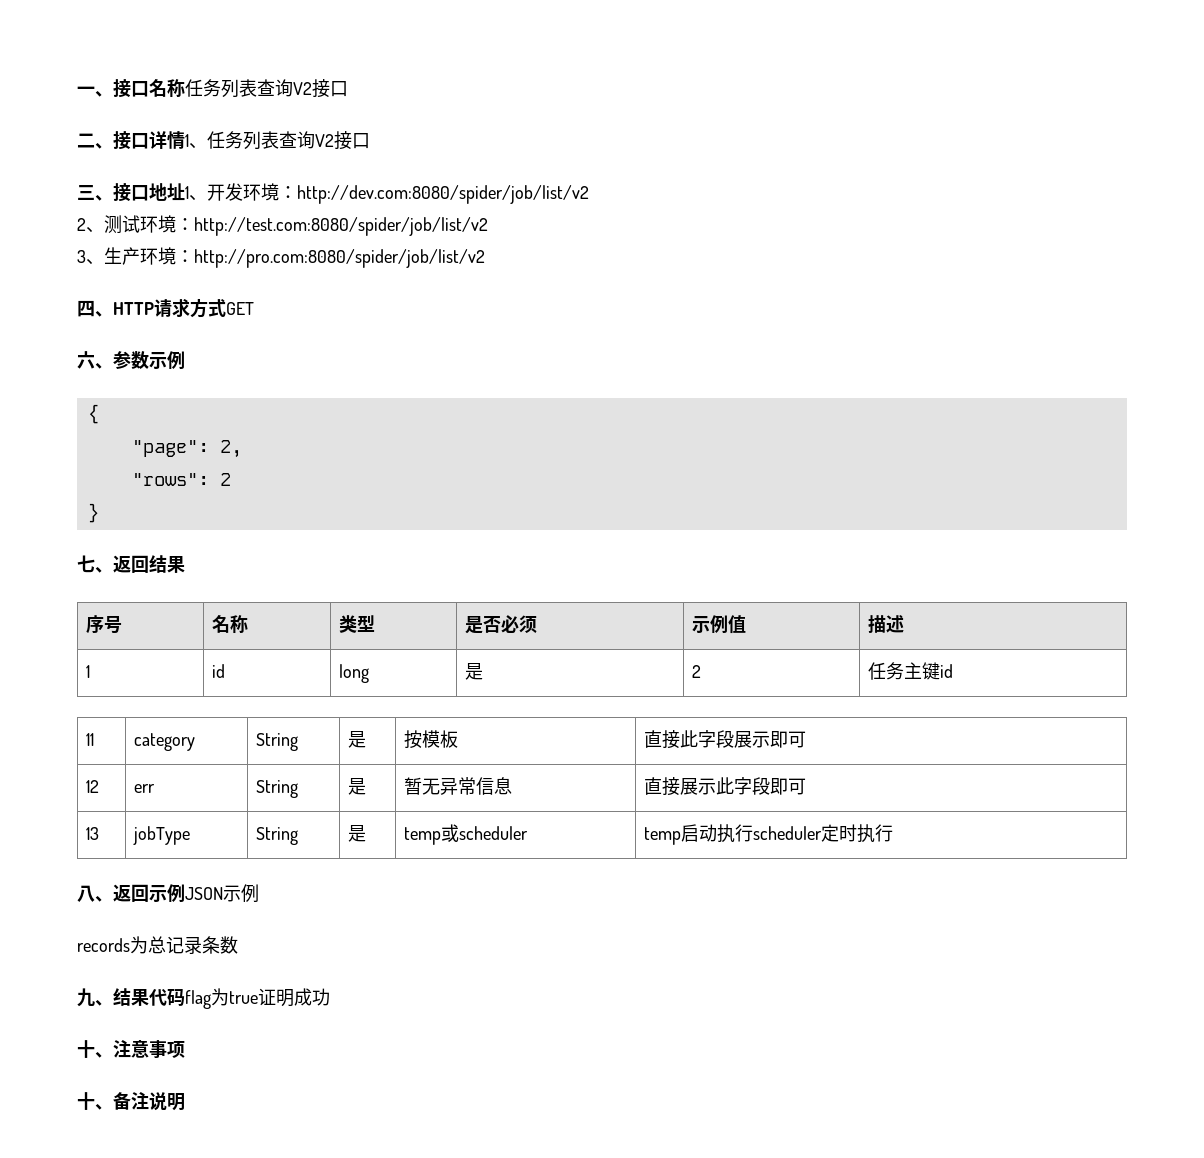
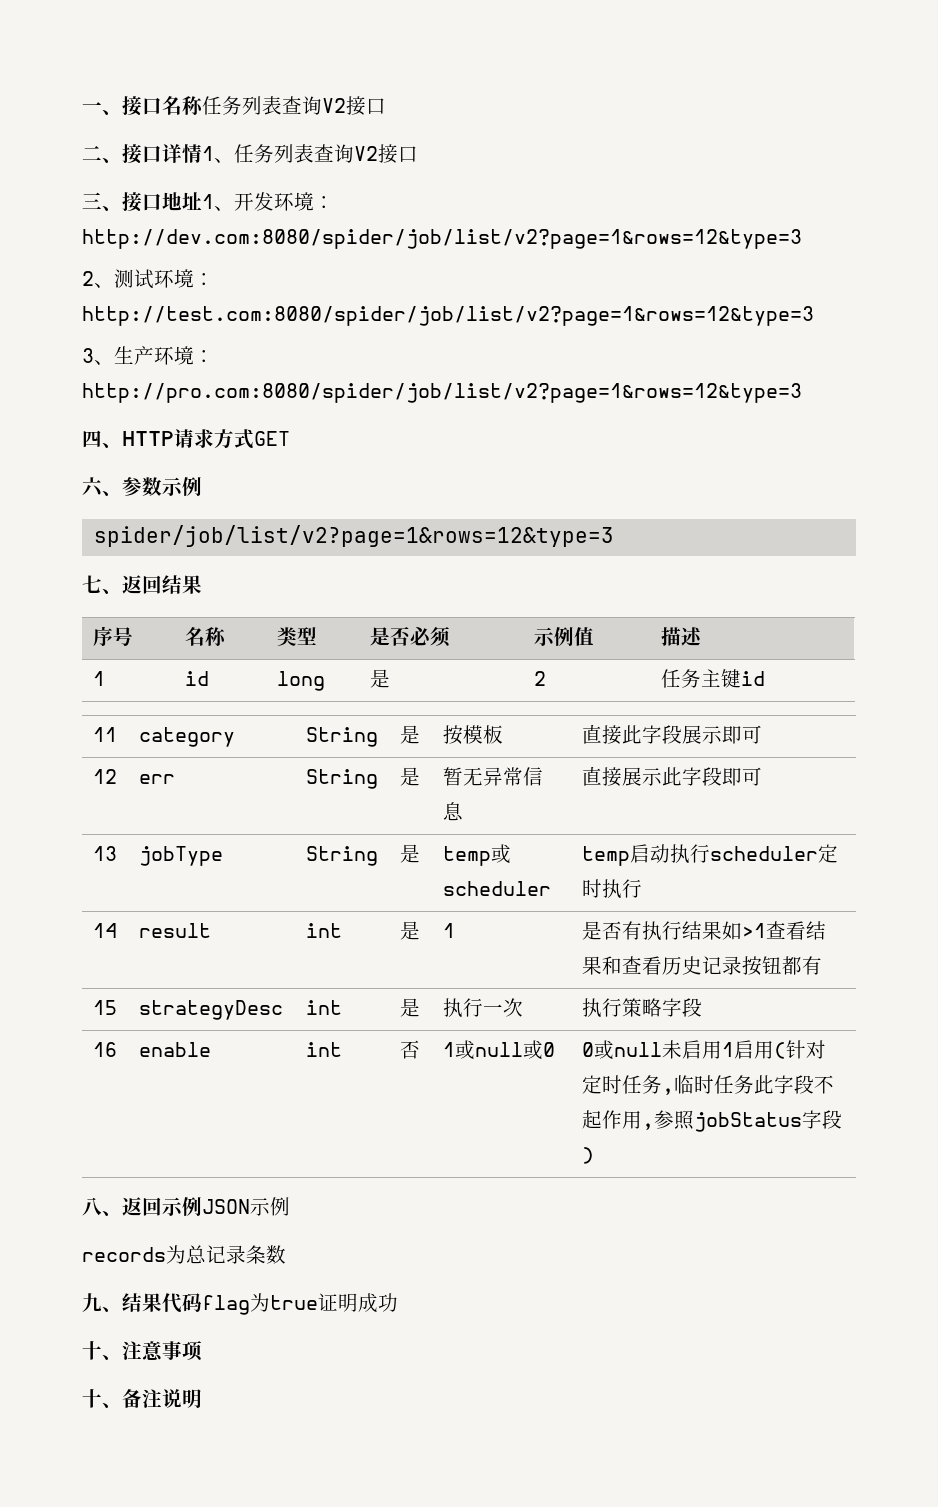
[297,185,589,204] http://dev.com:8080/spider/job/list/v2 -> [82,229,802,249] http://dev.com:8080/spider/job/list/v2?page=1&rows=12&type=3
[194,217,488,236] http://test.com:8080/spider/job/list/v2 -> [82,306,814,326] http://test.com:8080/spider/job/list/v2?page=1&rows=12&type=3
[194,249,485,268] http://pro.com:8080/spider/job/list/v2 -> [82,383,802,403] http://pro.com:8080/spider/job/list/v2?page=1&rows=12&type=3
[87,404,99,424] [131,440,242,458] [131,473,231,486] [87,503,99,523] { // "page": 2, // "rows": 2 // } -> [93,525,614,547] spider/job/list/v2?page=1&rows=12&type=3
(894, 833) none -> [92,923,117,938] [138,923,211,938] [305,923,342,938] [399,921,420,940] [442,923,455,938] [581,921,826,941] [581,956,822,976] [92,1000,117,1015] [138,1000,283,1020] [305,1000,342,1015] [399,998,420,1017] [442,998,523,1018] [581,998,702,1018] [92,1042,117,1057] [138,1042,211,1057] [305,1042,342,1057] [399,1040,420,1059] [442,1040,555,1060] [581,1040,826,1060] [581,1075,834,1095] [581,1110,842,1132] [581,1147,594,1164] // 14 | result | int | 是 | 1 | 是否有执行结果如>1查看结果和查看历史记录按钮都有 // 15 | strategyDesc | int | 是 | 执行一次 | 执行策略字段 // 16 | enable | int | 否 | 1或null或0 | 0或null未启用1启用(针对定时任务,临时任务此字段不起作用,参照jobStatus字段)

- [Problem details]:
Using the records above, say how many lines contain the word "spider". Write the number alone.

- [Problem solution]:
4